Banks leave communities behind, while homeowners rally behind them

While there has been plenty of debate whether people should walk away from a house that is underwater, 60 Minutes revealed a dirty little secret, banks have been doing just that.

When you look at the condition of some of the abandoned homes seen in the story, one needs look squarely at the banks for blame.  They should be maintaining these homes after they foreclose on them, but instead in many cases they do nothing, allowing these homes to become blights on the neighborhood and a haven for squatters or criminal activity.

The fact is, banks are cheap too. For all the the talk about financial responsibility, Jim Rokakis, a former county treasurer who spoke to Pelley said banks sometimes won’t go through with a foreclosure to avoid spending the $8-$10,000 to tear the house down. A cost the government is often left to pay.

Which is why we’re proud of homeowners like Linda Bizzelle. She was one of many homeowners interviewed, who despite having a home that’s now worth half of what she paid for it, refuses to walk away. People like her are the reason this epidemic hasn’t spread.

Monica Hubbard, another such homeowner, was asked why she continued to pay her mortgage.

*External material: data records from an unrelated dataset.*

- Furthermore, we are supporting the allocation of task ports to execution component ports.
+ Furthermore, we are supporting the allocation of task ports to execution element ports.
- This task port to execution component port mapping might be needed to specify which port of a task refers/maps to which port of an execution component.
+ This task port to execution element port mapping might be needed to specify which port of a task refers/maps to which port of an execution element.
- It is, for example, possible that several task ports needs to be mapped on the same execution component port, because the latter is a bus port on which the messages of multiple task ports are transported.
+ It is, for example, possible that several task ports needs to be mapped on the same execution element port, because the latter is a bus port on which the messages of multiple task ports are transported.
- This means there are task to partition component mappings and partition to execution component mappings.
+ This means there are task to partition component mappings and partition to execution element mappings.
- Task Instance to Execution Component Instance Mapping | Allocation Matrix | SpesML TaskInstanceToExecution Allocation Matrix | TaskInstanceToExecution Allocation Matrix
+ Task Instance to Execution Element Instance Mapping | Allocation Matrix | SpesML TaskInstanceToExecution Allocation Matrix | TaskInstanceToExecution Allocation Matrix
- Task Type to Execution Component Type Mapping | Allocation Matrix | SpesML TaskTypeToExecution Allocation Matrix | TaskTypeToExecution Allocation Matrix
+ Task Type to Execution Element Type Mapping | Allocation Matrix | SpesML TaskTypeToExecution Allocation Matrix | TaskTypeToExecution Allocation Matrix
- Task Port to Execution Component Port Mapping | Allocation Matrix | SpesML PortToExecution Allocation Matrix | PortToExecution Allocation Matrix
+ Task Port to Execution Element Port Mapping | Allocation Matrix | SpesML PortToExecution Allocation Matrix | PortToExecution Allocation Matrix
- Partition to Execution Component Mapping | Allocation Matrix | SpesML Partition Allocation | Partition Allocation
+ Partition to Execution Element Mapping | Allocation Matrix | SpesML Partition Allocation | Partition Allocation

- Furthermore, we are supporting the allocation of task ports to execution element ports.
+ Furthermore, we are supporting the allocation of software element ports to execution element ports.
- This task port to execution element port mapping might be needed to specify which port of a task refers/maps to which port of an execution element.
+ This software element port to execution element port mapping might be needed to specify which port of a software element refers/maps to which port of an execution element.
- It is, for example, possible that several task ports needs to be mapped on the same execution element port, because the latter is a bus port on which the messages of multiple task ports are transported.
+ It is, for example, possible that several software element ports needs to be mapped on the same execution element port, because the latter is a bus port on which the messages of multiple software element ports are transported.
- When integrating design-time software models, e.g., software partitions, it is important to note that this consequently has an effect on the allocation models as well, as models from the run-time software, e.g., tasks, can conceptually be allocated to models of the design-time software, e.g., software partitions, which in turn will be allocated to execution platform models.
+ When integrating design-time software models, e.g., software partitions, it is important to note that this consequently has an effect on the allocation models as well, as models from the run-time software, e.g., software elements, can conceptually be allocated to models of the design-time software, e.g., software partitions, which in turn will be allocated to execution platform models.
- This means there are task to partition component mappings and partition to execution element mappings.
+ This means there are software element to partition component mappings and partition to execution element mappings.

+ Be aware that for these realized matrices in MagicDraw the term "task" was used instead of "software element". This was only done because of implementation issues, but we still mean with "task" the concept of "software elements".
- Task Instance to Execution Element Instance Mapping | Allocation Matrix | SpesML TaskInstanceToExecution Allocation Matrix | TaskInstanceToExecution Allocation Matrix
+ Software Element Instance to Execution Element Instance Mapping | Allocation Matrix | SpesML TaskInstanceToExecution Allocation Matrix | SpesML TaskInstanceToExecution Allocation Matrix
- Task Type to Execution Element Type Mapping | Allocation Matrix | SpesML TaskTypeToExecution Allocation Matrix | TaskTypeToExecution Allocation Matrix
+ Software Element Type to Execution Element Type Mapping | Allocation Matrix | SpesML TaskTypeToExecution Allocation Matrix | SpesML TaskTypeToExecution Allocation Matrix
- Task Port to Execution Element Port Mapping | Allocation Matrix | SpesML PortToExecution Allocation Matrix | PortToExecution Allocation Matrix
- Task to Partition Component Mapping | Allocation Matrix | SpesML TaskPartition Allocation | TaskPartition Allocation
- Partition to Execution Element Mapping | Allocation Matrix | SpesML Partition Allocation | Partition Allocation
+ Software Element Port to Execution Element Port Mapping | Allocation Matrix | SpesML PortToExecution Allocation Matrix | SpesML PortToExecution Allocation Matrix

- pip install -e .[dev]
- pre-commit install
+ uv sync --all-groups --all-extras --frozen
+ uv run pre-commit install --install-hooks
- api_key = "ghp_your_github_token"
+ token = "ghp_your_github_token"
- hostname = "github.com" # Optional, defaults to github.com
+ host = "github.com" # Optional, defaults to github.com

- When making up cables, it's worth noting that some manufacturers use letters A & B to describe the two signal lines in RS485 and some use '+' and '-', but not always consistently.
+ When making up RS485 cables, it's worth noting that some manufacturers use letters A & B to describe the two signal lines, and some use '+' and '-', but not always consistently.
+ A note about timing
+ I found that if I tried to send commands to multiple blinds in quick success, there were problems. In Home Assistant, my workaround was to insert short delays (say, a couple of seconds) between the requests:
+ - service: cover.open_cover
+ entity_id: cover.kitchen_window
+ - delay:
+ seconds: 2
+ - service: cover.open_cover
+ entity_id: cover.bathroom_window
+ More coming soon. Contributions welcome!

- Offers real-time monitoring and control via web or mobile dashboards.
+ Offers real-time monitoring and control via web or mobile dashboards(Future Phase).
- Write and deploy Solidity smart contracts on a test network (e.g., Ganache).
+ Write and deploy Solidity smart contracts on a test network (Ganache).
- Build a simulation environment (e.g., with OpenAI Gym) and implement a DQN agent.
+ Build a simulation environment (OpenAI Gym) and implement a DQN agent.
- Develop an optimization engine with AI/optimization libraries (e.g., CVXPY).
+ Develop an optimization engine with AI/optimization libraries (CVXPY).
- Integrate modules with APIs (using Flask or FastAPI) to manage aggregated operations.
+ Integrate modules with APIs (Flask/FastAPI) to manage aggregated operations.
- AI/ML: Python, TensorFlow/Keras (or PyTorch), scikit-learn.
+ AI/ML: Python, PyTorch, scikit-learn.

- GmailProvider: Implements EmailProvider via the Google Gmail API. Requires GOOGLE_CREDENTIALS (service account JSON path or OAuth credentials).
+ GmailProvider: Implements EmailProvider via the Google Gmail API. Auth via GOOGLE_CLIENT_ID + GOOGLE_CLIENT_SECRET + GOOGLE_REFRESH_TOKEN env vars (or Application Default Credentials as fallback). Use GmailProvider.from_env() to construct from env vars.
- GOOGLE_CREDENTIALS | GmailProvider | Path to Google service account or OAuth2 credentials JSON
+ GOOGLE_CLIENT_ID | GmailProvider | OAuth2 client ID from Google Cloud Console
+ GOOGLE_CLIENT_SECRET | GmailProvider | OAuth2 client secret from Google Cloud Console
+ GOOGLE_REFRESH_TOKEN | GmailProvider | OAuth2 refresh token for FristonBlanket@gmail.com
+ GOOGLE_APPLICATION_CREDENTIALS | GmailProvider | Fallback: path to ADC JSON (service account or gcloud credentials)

“Because I signed on the line. I made a promise”, she replied. When asked if her signature still meant something, she answered “It does.”

Now when was the last time you heard a bank say that?

The ‘Principal’ Solution

Rokasis didn’t flinch when asked what it would take to keep more homes from meeting a wrecking ball. To the surprise of no one — he puts the responsibility, as he should, on the banks.

“You’re gonna have to write down principle balances,” Rokasis told 60 Minutes, “Because if you don’t write down the principle to something that’s more realistic, it just guarantees that more people will walk away and more people will default.”

We couldn’t agree more. The banks have often taken an all-or-nothing approach to foreclosure, which is akin to putting a square peg in a round hole.  It just won’t fit anymore. If the banks won’t accept responsibility for mess they created, than they at least should lessen the burden on today’s homeowner. It makes no sense why they wouldn’t want to keep people in their homes, even if they take a loss.

Isn’t getting 75,000 dollars back on a 150,000 loan better than having a homeowner walk away and getting nothing in return?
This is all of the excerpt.